Associate Judge of the New York Court of Appeals
- In office 1998–2006
- Appointed by: George Pataki

Chief Administrative Judge of the Courts
- In office 1987–1989
- Preceded by: Joseph W. Bellacosa
- Succeeded by: Matthew T. Crosson

Personal details
- Born: Albert Martin Rosenblatt January 17, 1936 New York City, New York
- Alma mater: University of Pennsylvania (BA); Harvard University (LLB);

= Albert Rosenblatt =

American lawyer

Albert Martin Rosenblatt (born January 17, 1936, New York City) is a former associate judge of the New York Court of Appeals.

==Early life and education==
Albert Martin Rosenblatt was born on January 17, 1936, at Royal Hospital in the Bronx to Isaac Rosenblatt and Fannie Dachs. He attended the University of Pennsylvania, graduating in 1957, and Harvard Law School, where he received his law degree in 1960.

==Career as District Attorney and Judge==
Rosenblatt served two terms as District Attorney of Dutchess County, New York, from 1969 to 1975. He then served as a Dutchess County Court Judge until November 1981, when he was elected to New York Supreme Court. Rosenblatt was New York's Chief Administrative Judge from 1987 to 1989. During his two-year tenure, he created the New York State Advisory Committee on Judicial Ethics. He also established a program for improving court facilities statewide, and established a number of jury reform initiatives including the establishment of the “stand-by” and “call-in” systems to decrease the time prospective jurors spend in the courthouse. He was appointed by Governor George Pataki as an Associate Justice of the New York Supreme Court, Appellate Division, Second Department. He served on that court from 1989 to 1998.

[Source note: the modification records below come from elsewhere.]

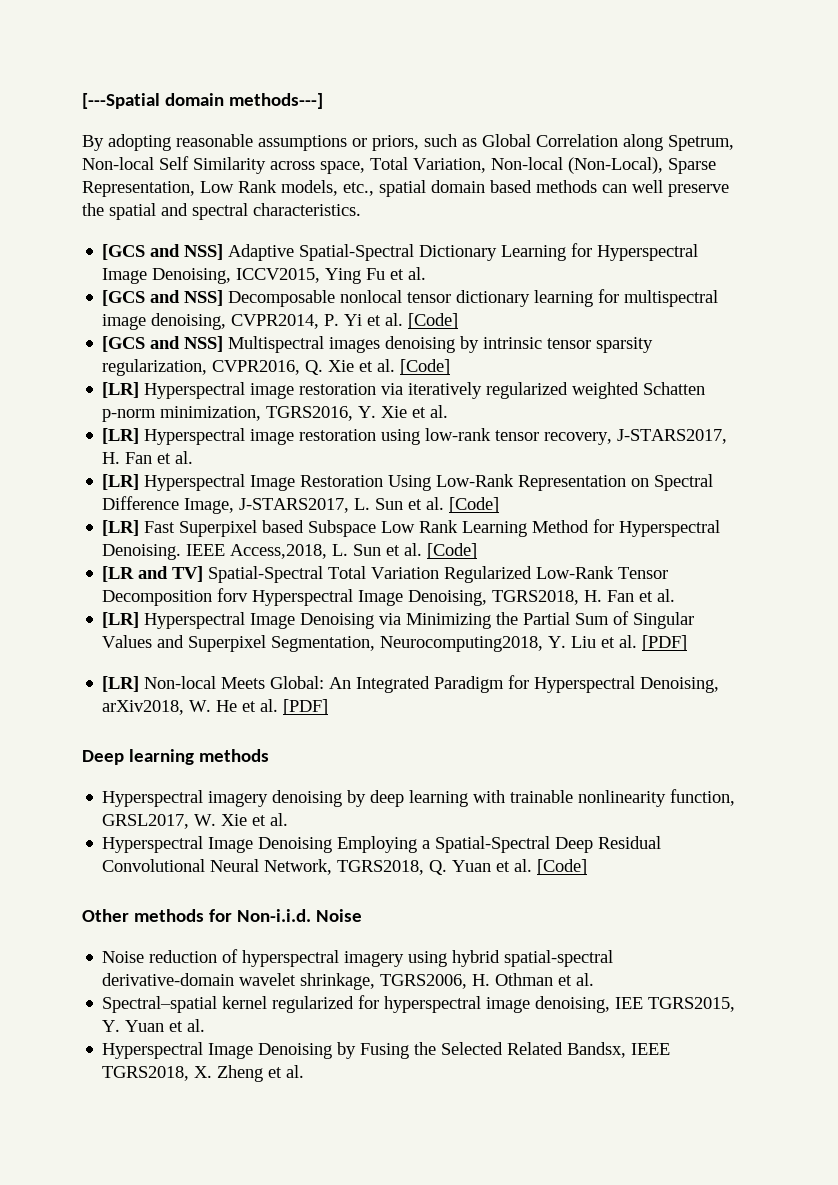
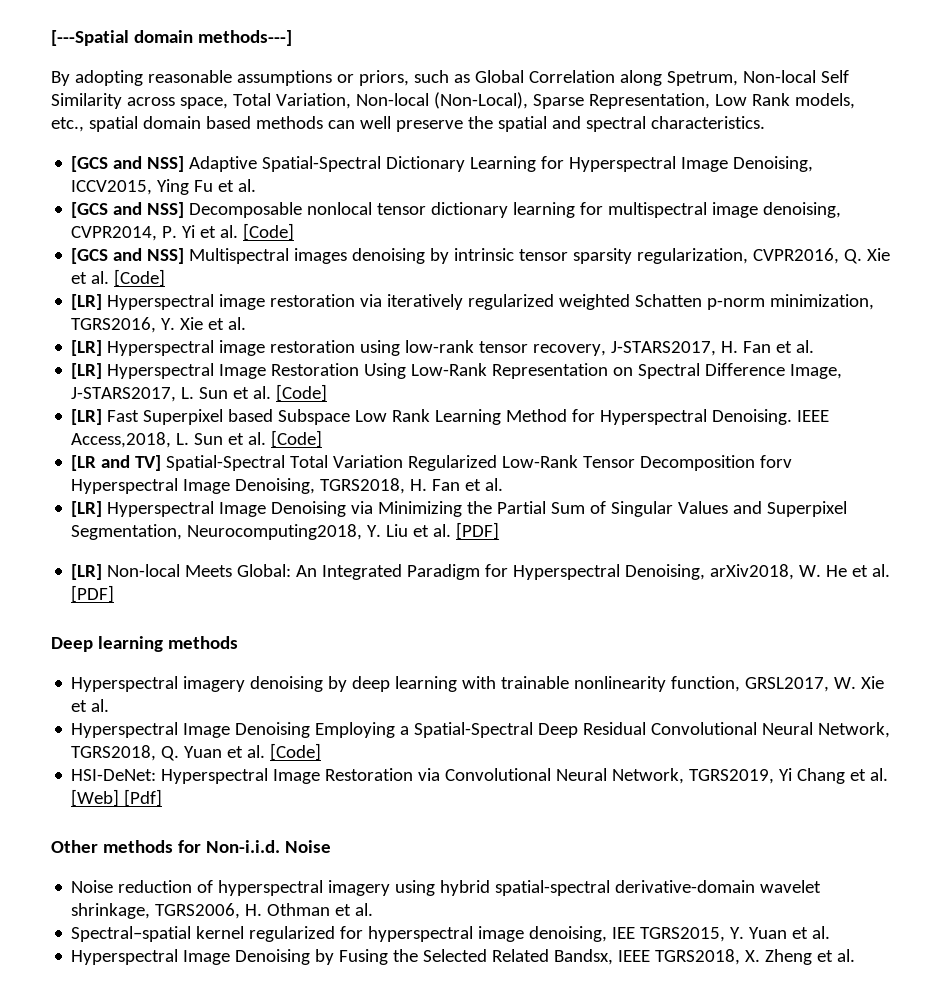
(588, 867) none -> [71,768,889,784] [71,789,163,807] // HSI-DeNet: Hyperspectral Image Restoration via Convolutional Neural Network, TGRS2019, Yi Chang et al. [Web] [Pdf]

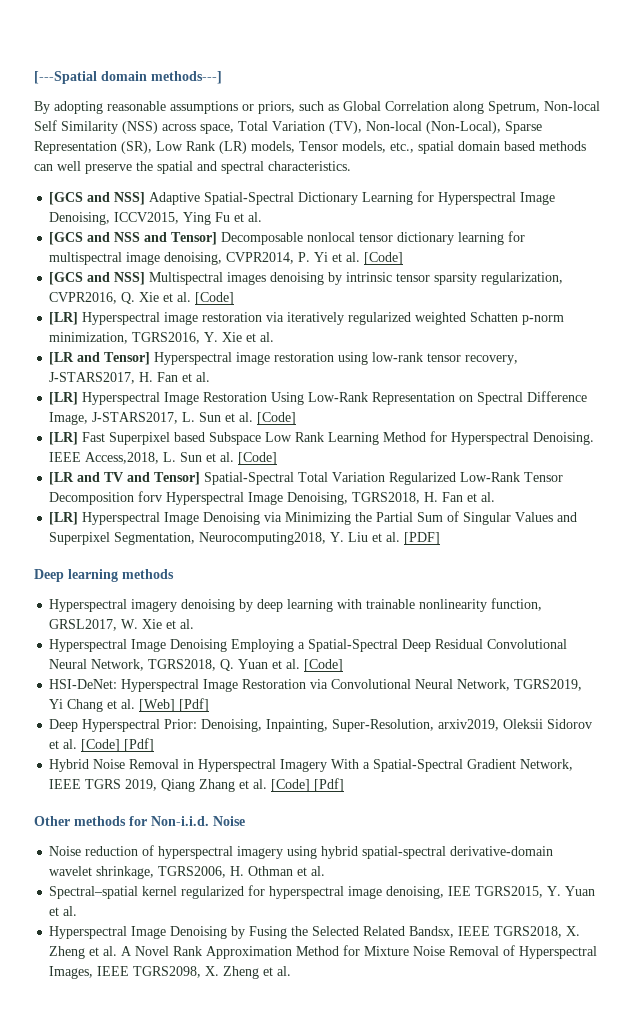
(122, 101) none -> [122,121,158,134] (NSS)
[275,93,351,109] Variation, -> [272,121,362,134] Variation (TV),
[588,93,790,109] Representation, Low Rank -> [34,141,338,154] Representation (SR), Low Rank (LR) models, Tensor
[147,202,185,218] NSS] -> [114,232,218,245] NSS and Tensor]
[71,340,103,356] [LR] -> [49,352,151,365] [LR and Tensor]
[135,455,162,471] TV] -> [104,472,201,485] TV and Tensor]
[71,564,891,580] [71,585,115,603] // [LR] Non-local Meets Global: An Integrated Paradigm for Hyperspectral Denoising, arXiv2018, W. He et al. [PDF] -> (441, 538) none
(163, 798) none -> [49,719,593,732] [49,738,155,752] [49,759,574,772] [49,778,345,792] // Deep Hyperspectral Prior: Denoising, Inpainting, Super-Resolution, arxiv2019, Oleksii Sidorov et al. [Code] [Pdf] // Hybrid Noise Removal in Hyperspectral Imagery With a Spatial-Spectral Gradient Network, IEEE TGRS 2019, Qiang Zhang et al. [Code] [Pdf]
(856, 955) none -> [121,945,598,959] [49,966,292,979] A Novel Rank Approximation Method for Mixture Noise Removal of Hyperspectral Images, IEEE TGRS2098, X. Zheng et al.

After Governor George Pataki nominated Rosenblatt to serve on the New York Court of Appeals, the State's highest court, he was confirmed by the Senate on December 17, 1998. Rosenblatt served as an Associate Judge of the Court of Appeals until December 2006, when he reached the constitutional age limit.

==Current positions==
Rosenblatt is currently of counsel to McCabe & Mack LLP, in Poughkeepsie, New York. He also teaches part-time at the New York University School of Law, where he holds the title of Judicial Fellow.

==Sources==
- George Marlow, "Albert Martin Rosenblatt" in The Judges of the New York Court of Appeals: A Biographical History (Fordham University Press, 2007).